=== Section Start ===

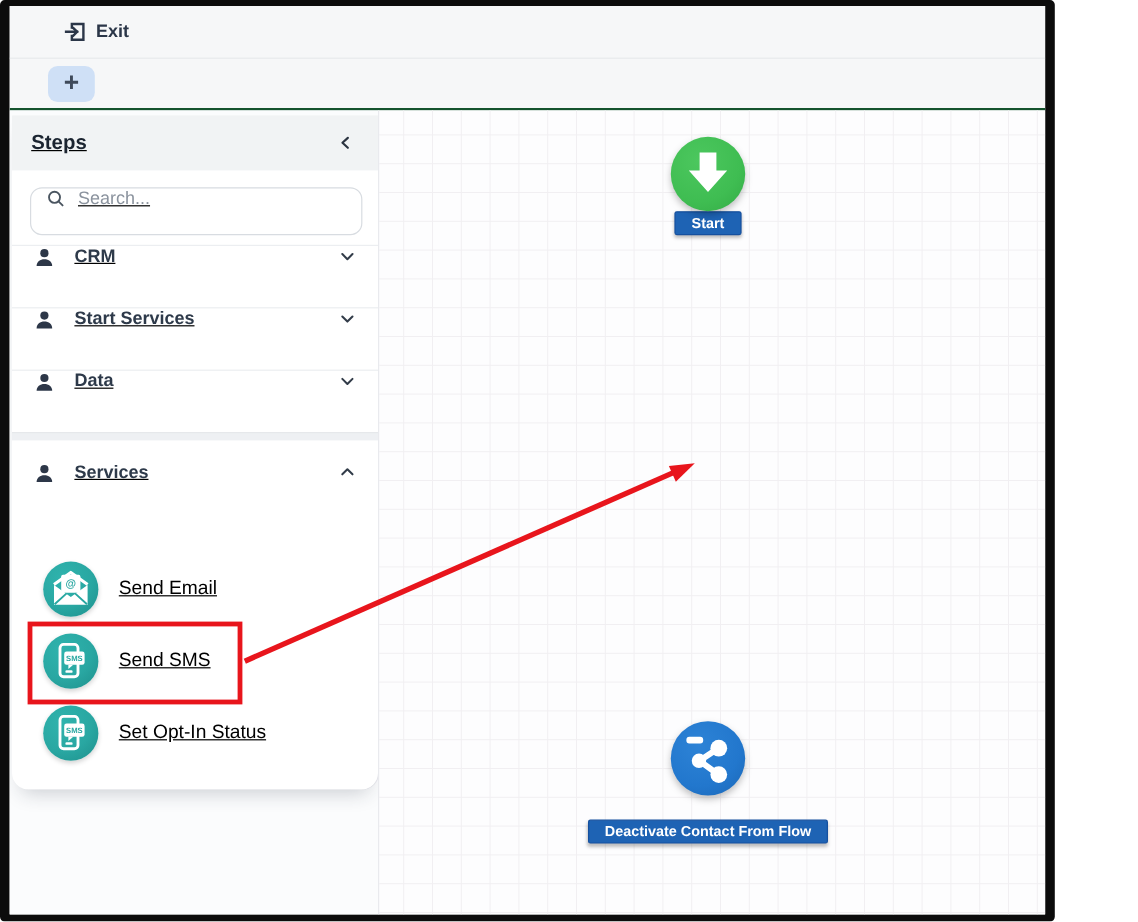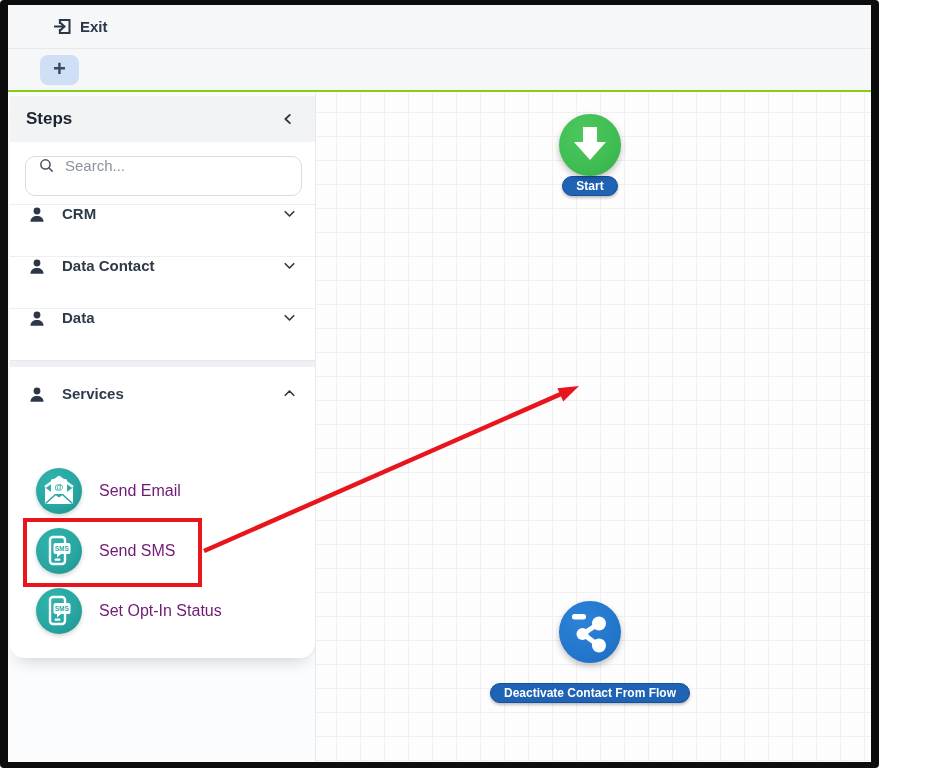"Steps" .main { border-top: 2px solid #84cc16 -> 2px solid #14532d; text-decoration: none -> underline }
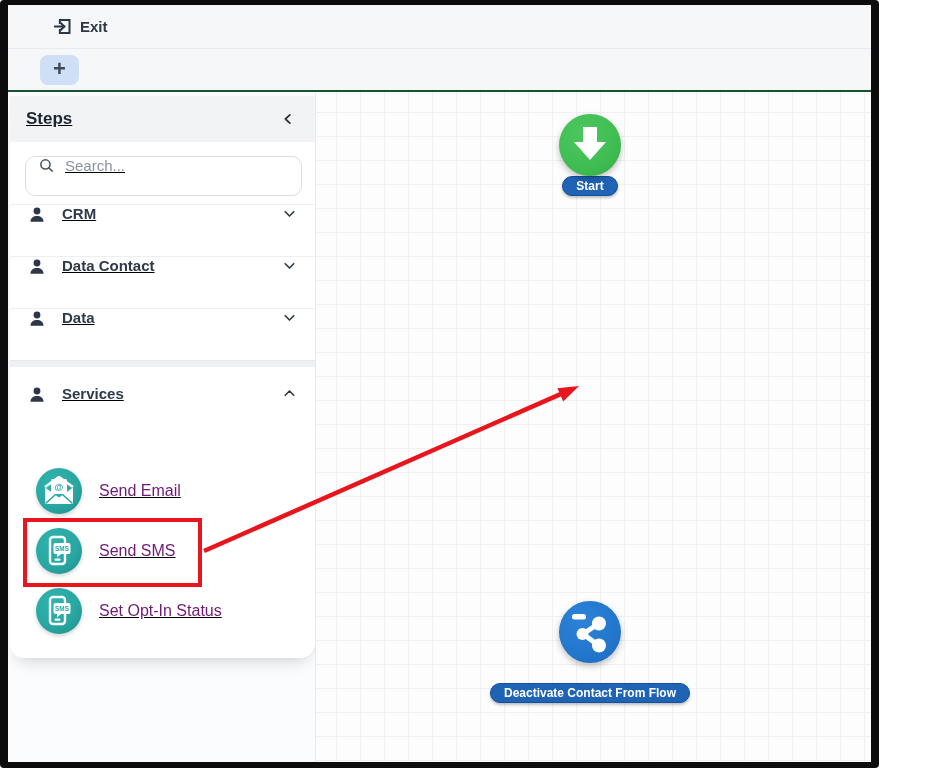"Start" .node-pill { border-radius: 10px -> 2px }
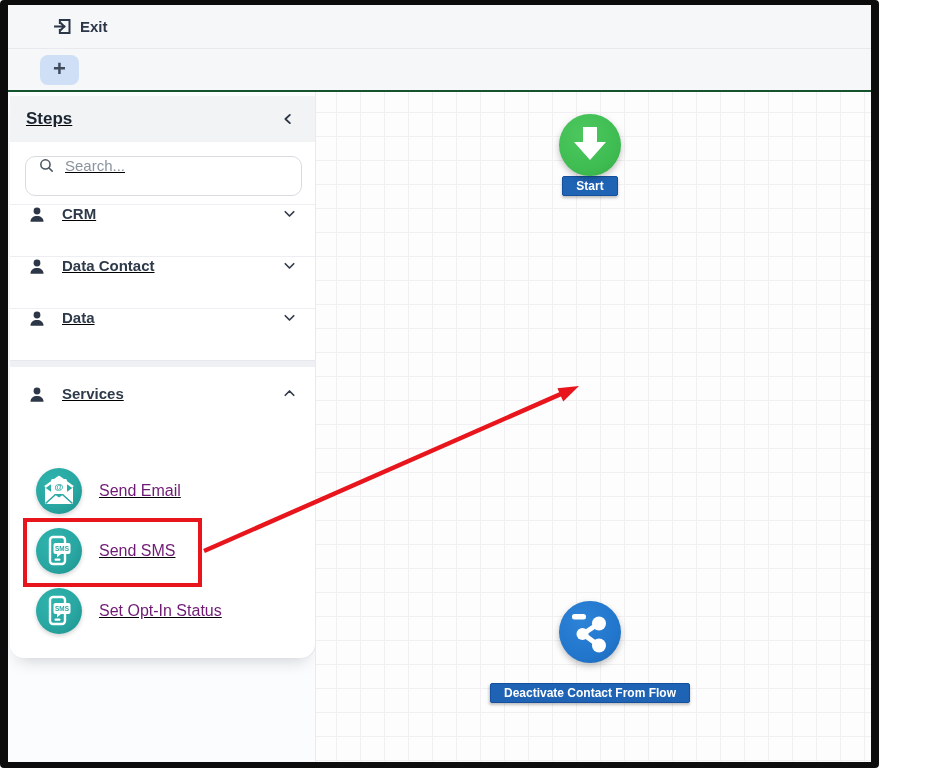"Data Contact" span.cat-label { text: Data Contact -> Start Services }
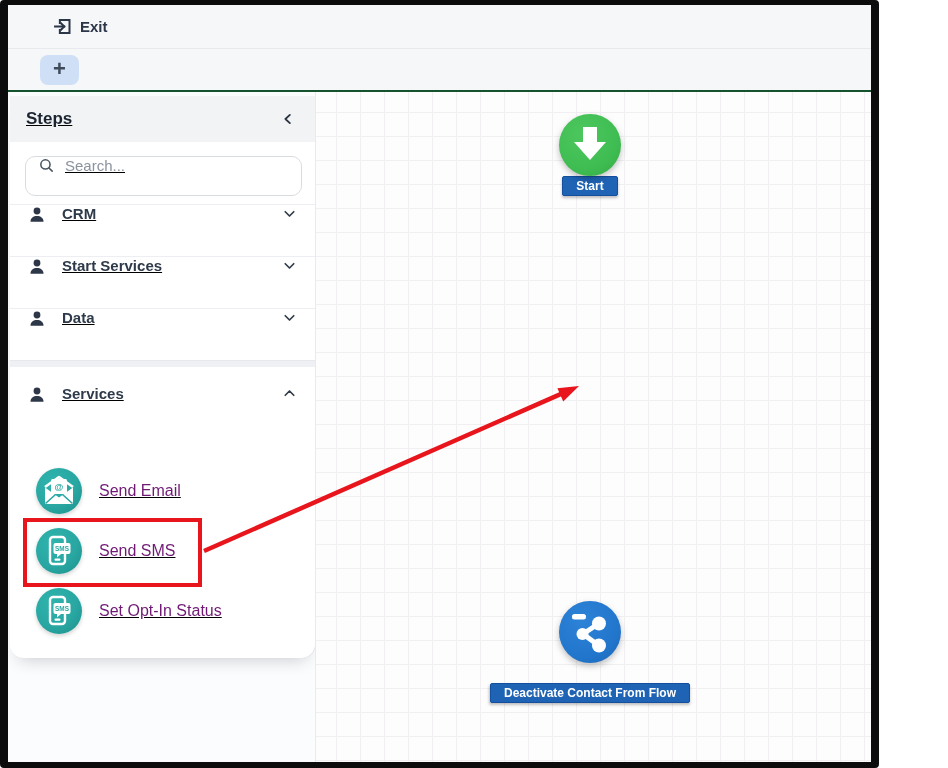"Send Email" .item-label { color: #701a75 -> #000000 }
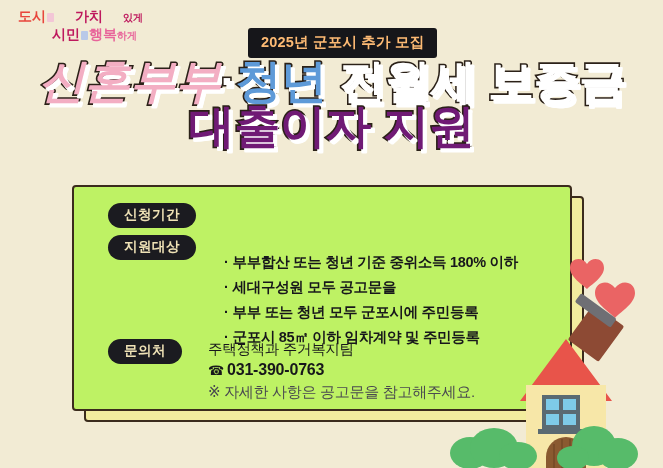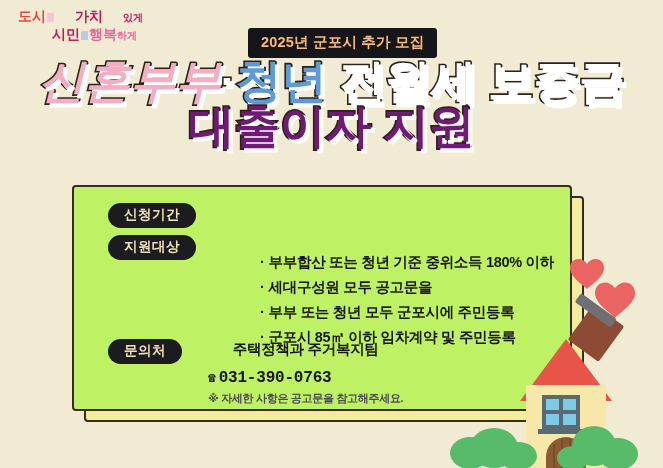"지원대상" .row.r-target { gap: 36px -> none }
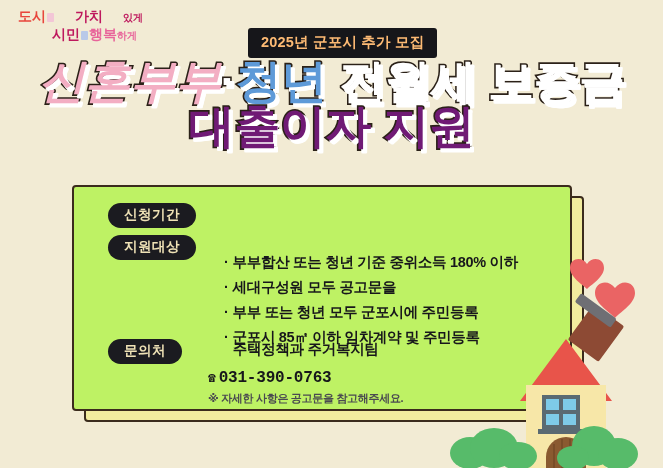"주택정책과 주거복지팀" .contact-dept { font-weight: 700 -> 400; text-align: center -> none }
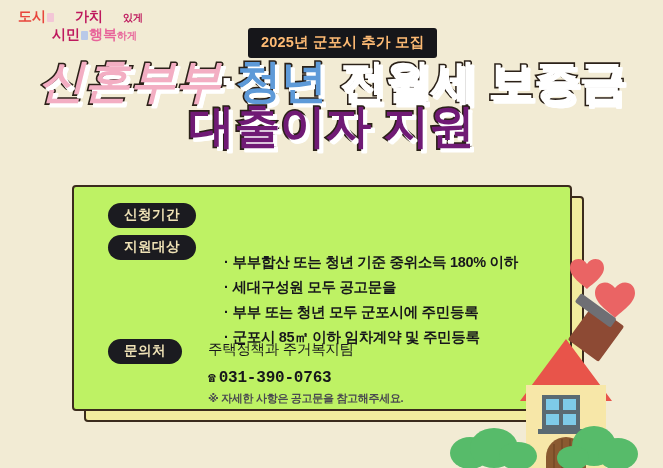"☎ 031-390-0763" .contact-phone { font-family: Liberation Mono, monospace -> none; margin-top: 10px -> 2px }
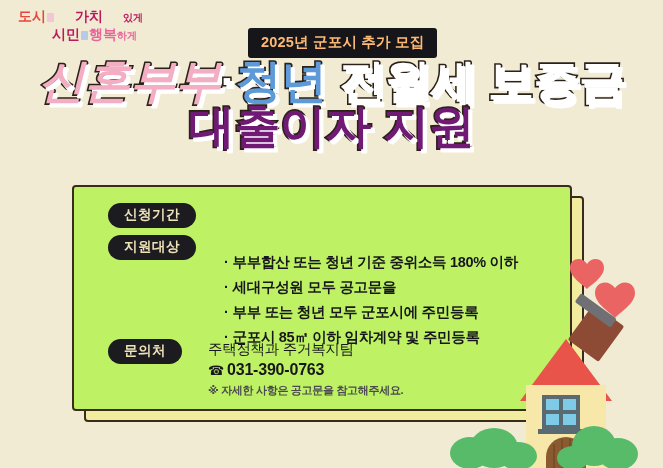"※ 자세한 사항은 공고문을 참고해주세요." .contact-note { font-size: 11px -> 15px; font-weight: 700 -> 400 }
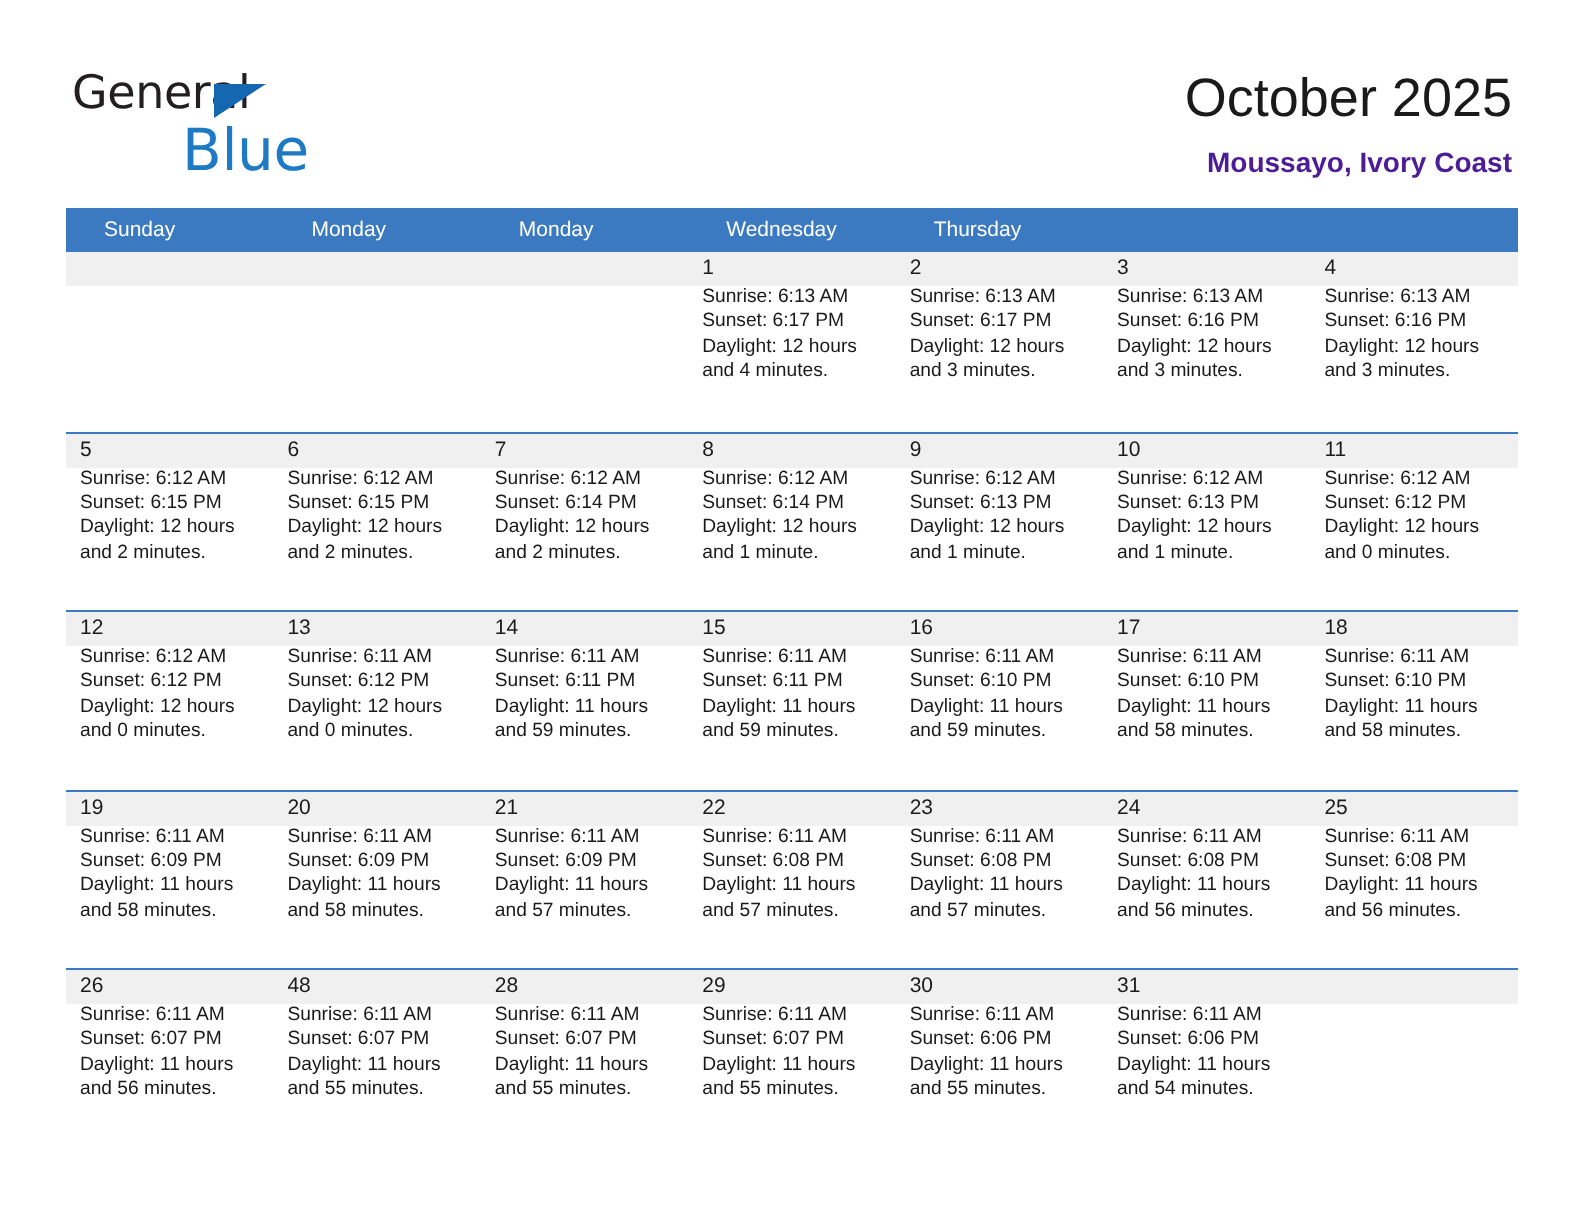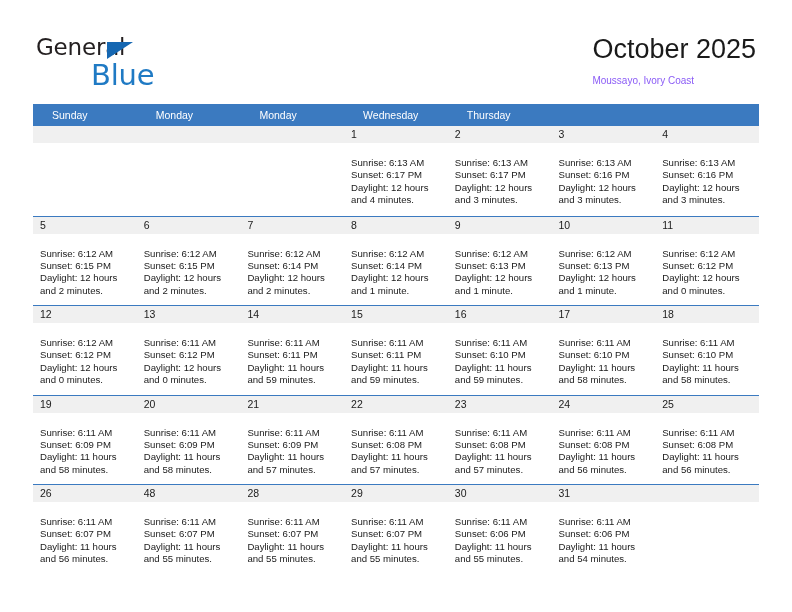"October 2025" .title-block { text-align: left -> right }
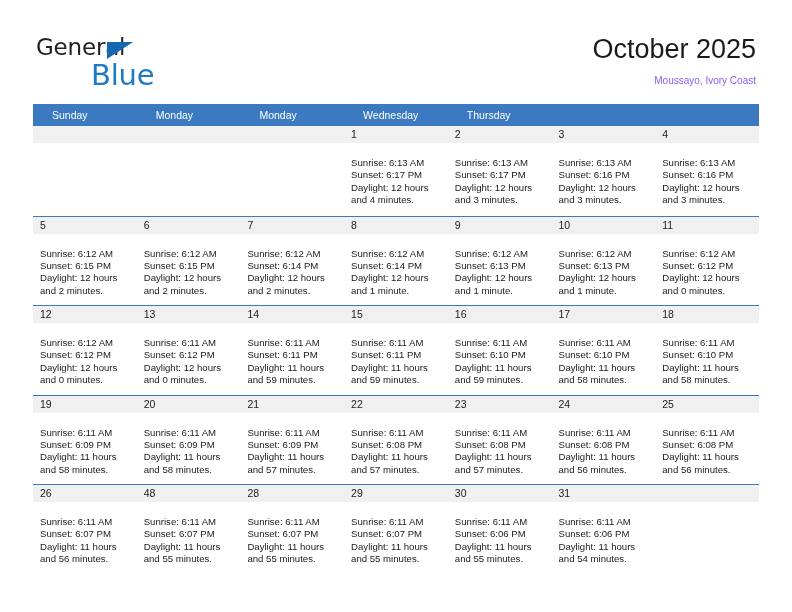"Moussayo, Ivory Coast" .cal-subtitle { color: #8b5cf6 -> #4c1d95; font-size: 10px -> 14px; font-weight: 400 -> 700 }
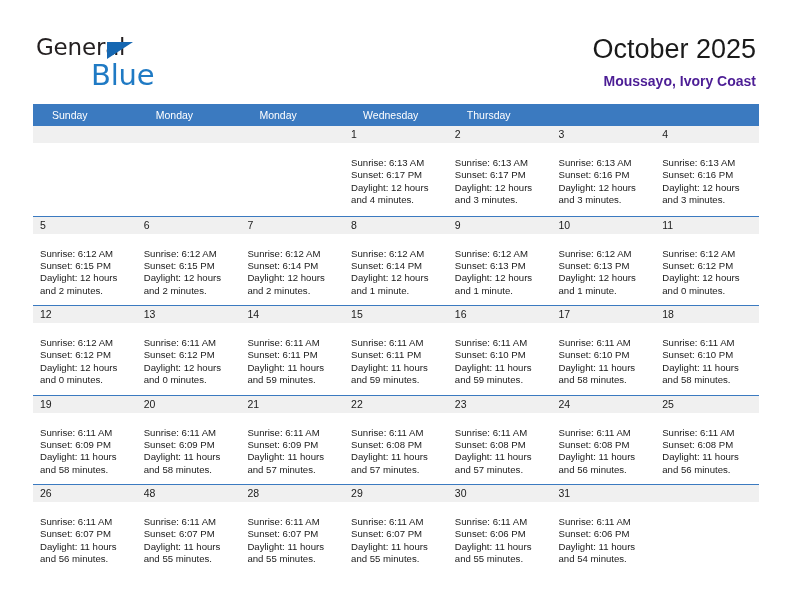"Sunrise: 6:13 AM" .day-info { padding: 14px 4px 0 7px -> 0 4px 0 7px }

=== Section End ===

From the line containing "text-align: left ->" through the last line of the records above, reproduce every line exactly, leaving out the pictures.

◆ **Solution**:
"October 2025" .title-block { text-align: left -> right }
"Moussayo, Ivory Coast" .cal-subtitle { color: #8b5cf6 -> #4c1d95; font-size: 10px -> 14px; font-weight: 400 -> 700 }
"Sunrise: 6:13 AM" .day-info { padding: 14px 4px 0 7px -> 0 4px 0 7px }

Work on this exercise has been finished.